Ce que ces chiffres disent du potentiel : un bassin de travaux structuré autour de CC Terres de Perche, de l'ordre de 377 maisons individuelles, 199 diagnostics publiés pour 1 000 résidences principales. Ce volume ne préjuge d'aucune éligibilité individuelle : il indique seulement où se concentrent, à Saint-Éliph, les situations où le scénario décrit sur cette page a le plus de chances d'être pertinent.
La zone climatique fixe la résistance thermique cible en toiture, poste dominant du bilan de déperdition, et les données de Saint-Éliph le montrent nettement. On relève un rattachement intercommunal à CC Terres de Perche, 828 habitants, 2.20 personne(s) par logement, en zone climatique H1b. Ces valeurs ne décident d'aucun projet à elles seules, mais elles fixent l'ordre de grandeur dans lequel un chiffrage à Saint-Éliph est crédible.
Point de vigilance financier à Saint-Éliph : la trappe d'accès et les spots encastrés laissés non traités. Une reprise représente 10 à 20 % du poste, soit 330 € à 660 €, sans nouvelle aide mobilisable — d'où l'intérêt d'un contrôle en cours de chantier plutôt qu'à la réception.

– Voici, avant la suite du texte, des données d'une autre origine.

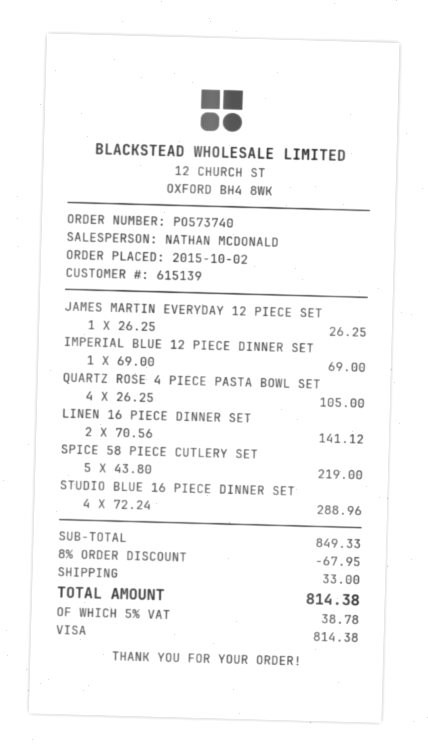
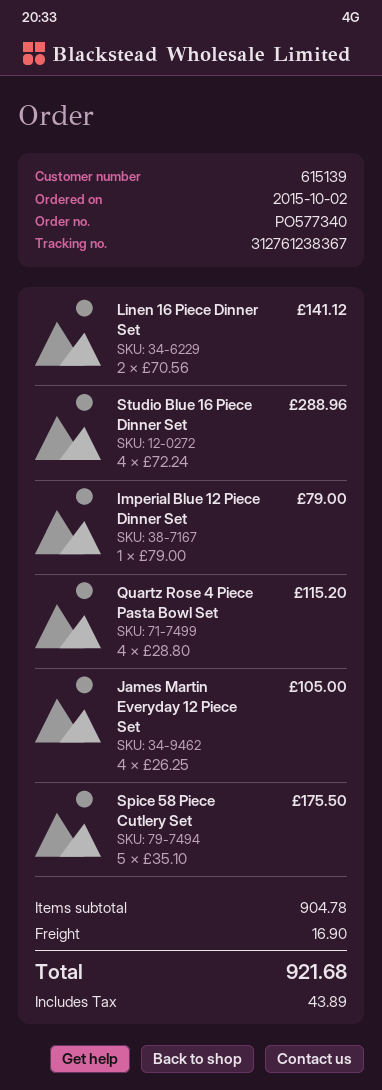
order number: PO573740 -> PO577340
JAMES MARTIN EVERYDAY 12 PIECE SET: 1 x 26.25 = 26.25 -> 4 x 26.25 = 105.00
IMPERIAL BLUE 12 PIECE DINNER SET: 1 x 69.00 = 69.00 -> 1 x 79.00 = 79.00
QUARTZ ROSE 4 PIECE PASTA BOWL SET: 4 x 26.25 = 105.00 -> 4 x 28.80 = 115.20
SPICE 58 PIECE CUTLERY SET: 5 x 43.80 = 219.00 -> 5 x 35.10 = 175.50
subtotal: 849.33 -> 904.78
discount: 8% = 67.95 -> none
shipping: 33.00 -> 16.90
tax: 38.78 -> 43.89
total: 814.38 -> 921.68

Qui décide, et donc qui finance : 90 % de propriétaires occupants à Saint-Éliph, soit environ 338 logements. Pour l'isolation des combles, cela signifie autant de dossiers décidables sans mandat de gestion, le solde relevant du parc locatif et donc d'un montage bailleur distinct.
Ce que vérifie l'instructeur avant de payer à Saint-Éliph : que R ≥ 7 m².K/W en combles perdus, R ≥ 6 en rampants figure au devis, que un isolateur RGE soit qualifié RGE à la date de signature, et que les repères de hauteur d'isolant soufflé soit joint. À la clé, un solde pouvant atteindre 32 000 €.
La zone climatique n'est pas un détail administratif : à Saint-Éliph, en zone H1b, la base conventionnelle retenue est de 250 kWh/m²/an. C'est elle qui fixe le retour sur investissement de l'isolation des combles et qui explique qu'un même ouvrage soit prioritaire ici et secondaire dans une zone plus tempérée.
Une moyenne de 2.20 personne(s) par logement à Saint-Éliph : ce chiffre paraît anodin, il commande pourtant le débit de ventilation, le volume d'eau chaude et donc la cohérence de l'isolation des combles avec le reste du bouquet.
Le gain se calcule, il ne s'annonce pas : l'isolation des combles traite 22 à 32 % du besoin. Appliqué au cas de référence à Saint-Éliph, en zone H1b, cela ramène 6 040 à 8 785 kWh par an, valorisés 649 € à 944 € au tarif conventionnel 2026.
Amortissement à Saint-Éliph : le poste de 3 300 € s'étale sur une vingtaine d'années d'usage, soit 165 € par an. Encore faut-il que R ≥ 7 m².K/W en combles perdus, R ≥ 6 en rampants reste vérifié après travaux, faute de quoi la performance se dégrade avant la fin de l'amortissement.